I need to know what you want to spend to better frame it.  But you could wait a couple of months for Raptor Lake and get a pre-built PC with a Raptor Lake chip.

I also think you should not rely on integrated graphics and get a PC with a mid-range GPU, unless you game, then spend a bit more.  Those GPUs are getting really cheap now as prices plummet from the recent two years of astronomically high GPU prices.  Plus, both Nvidia and AMD are about to come out with a new generation of cards that are going to be a big jump in tech and will drop the prices of this current generation even more.  

Storage?  You want to be booting off of a 1TB NVMe PCIe Gen 4 M.2 SSD.  Anything older than that (like Gen 3) and you are getting an older machine, so be warry of that.  You will boot off of that SSD and your Adobe programs and Cat will reside on that SSD.  

Your images?  You want to be storing them on a separate internal SSD.  The question is how big is that?  Can you do it on a 2TB SSD?  If so, that is a no-brainer.  If you need 4, then my recommendation will change.  How big is your folder or folder where all of your images are stored?  Tell me how big that is now, and if you shoot a lot to account for growth.  I will tell you what SSD to get.  

External storage for backup?  That is cheap and plentiful.  Back up to external spinning small portable drives.  Those are about 110 bucks for 5 TB, and less for 2 or 4 TB.   But it all depends on the size of your current image data.  If it is small, say around a TB or so, I'm gonna have you backing up to 1 or 2 TB SSD drives.  The point is that now is the time to divorce yourself from spinning hard drives if you are a hobbyist and your file storage requirements are relatively small.  1 TB is a lot of data.  But 1 TB is a very small storage requirement these days and you can do it all on SSDs.  

Now for the monitor.  Get a 4K IPS 32-inch pro monitor if you can.  That will dramatically increase your level of enjoyment for your digital photography.  That is still expensive but getting much cheaper.


----------



## Gnits (Aug 16, 2022)

I have a 4k, 32 inch , close to 100% AdobeRGB.  There are lots of times when I need to drag windows from the side of the screen  to the centre to make viewing more comfortable.  A 32 inch Adobe RGB 4k screen is multiple times more expensive than say a 2k 24 or 27 inch screen.

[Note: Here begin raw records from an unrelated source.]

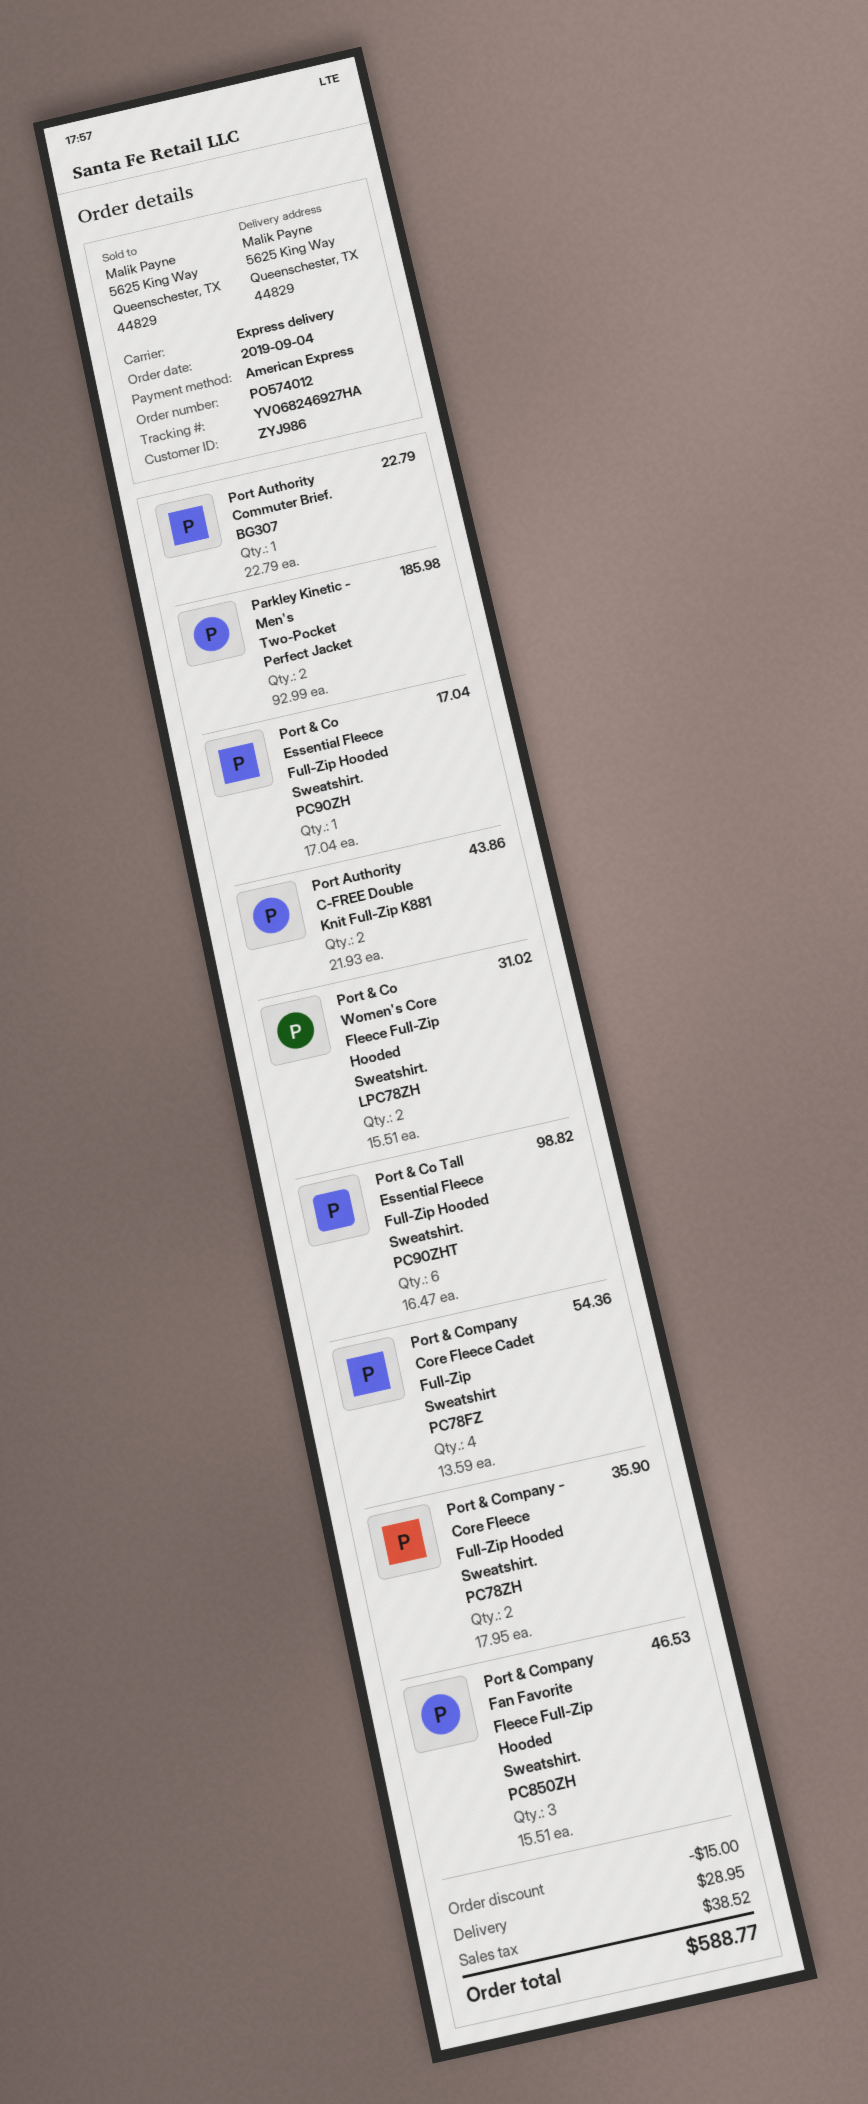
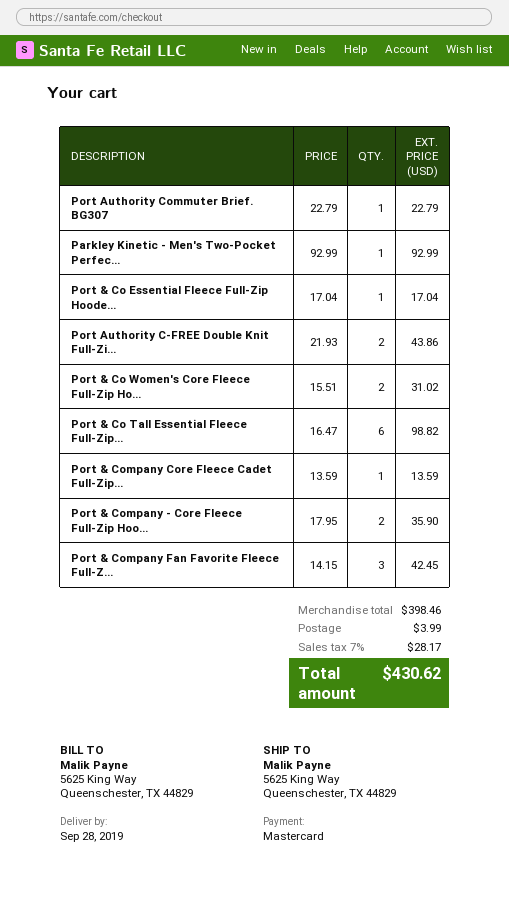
payment method: American Express -> Mastercard
Parkley Kinetic - Men's Two-Pocket Perfect Jacket: 2 x 92.99 = 185.98 -> 1 x 92.99 = 92.99
Port & Company Core Fleece Cadet Full-Zip Sweatshirt PC78FZ: 4 x 13.59 = 54.36 -> 1 x 13.59 = 13.59
Port & Company Fan Favorite Fleece Full-Zip Hooded Sweatshirt. PC850ZH: 3 x 15.51 = 46.53 -> 3 x 14.15 = 42.45
discount: 15.00 -> none
shipping: 28.95 -> 3.99
tax: 38.52 -> 28.17
total: 588.77 -> 430.62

It is a pity to spend a lot of extra money and be uncomfortable with the resultant ergonomics.  
Decide if you need AdobeRGB, or P3 or sRGB standard colourspace. This might have a big impact on price.

If buying a new machine, I would aim towards a mid tier graphics card. Partially for performance now, but mainly to future proof your current spend.

There is no perfect answer…. as individual styles, font sizes, eyesight and workflows vary so much. Not sure if it is possible to view screens in a store before making a decision on screen sizes.

Screens do decay over time. I changed mine because my prev 27 inch had just died.  

I spent a fortune on a 1st gen GPU, simply because of the crazy shortage. Now is a good time to get a mid tier GPU.


----------



## GregJ (Aug 16, 2022)

Gnits said:


> I have a 4k, 32 inch , close to 100% AdobeRGB.  There are lots of times when I need to drag windows from the side of the screen  to the centre to make viewing more comfortable.  A 32 inch Adobe RGB 4k screen is multiple times more expensive than say a 2k 24 or 27 inch screen. It is a pity to spend a lot of extra money and be uncomfortable with the resultant ergonomics.
> Decide if you need AdobeRGB, or P3 or sRGB standard colourspace. This might have a big impact on price.
> 
> If buying a new machine, I would aim towards a mid tier graphics card. Partially for performance now, but mainly to future proof your current spend.
> ...


----------



## GregJ (Aug 16, 2022)

Gnits, I agree.  Yes, monitors are personal, and they are getting cheaper and better (finally).  But I'll say this.  If you have not seen your high-res images on a 32-inch 4k IPS pro monitor, you haven't seen your images.  And if you could see them on a big 4K or above mini-LED monitor you would be amazed (but those are super expensive).  
Anyway, yes....  Now is the time to reach in your rig, rip out whatever GPU you have and replace it with a GPU that is so much cheaper and better now.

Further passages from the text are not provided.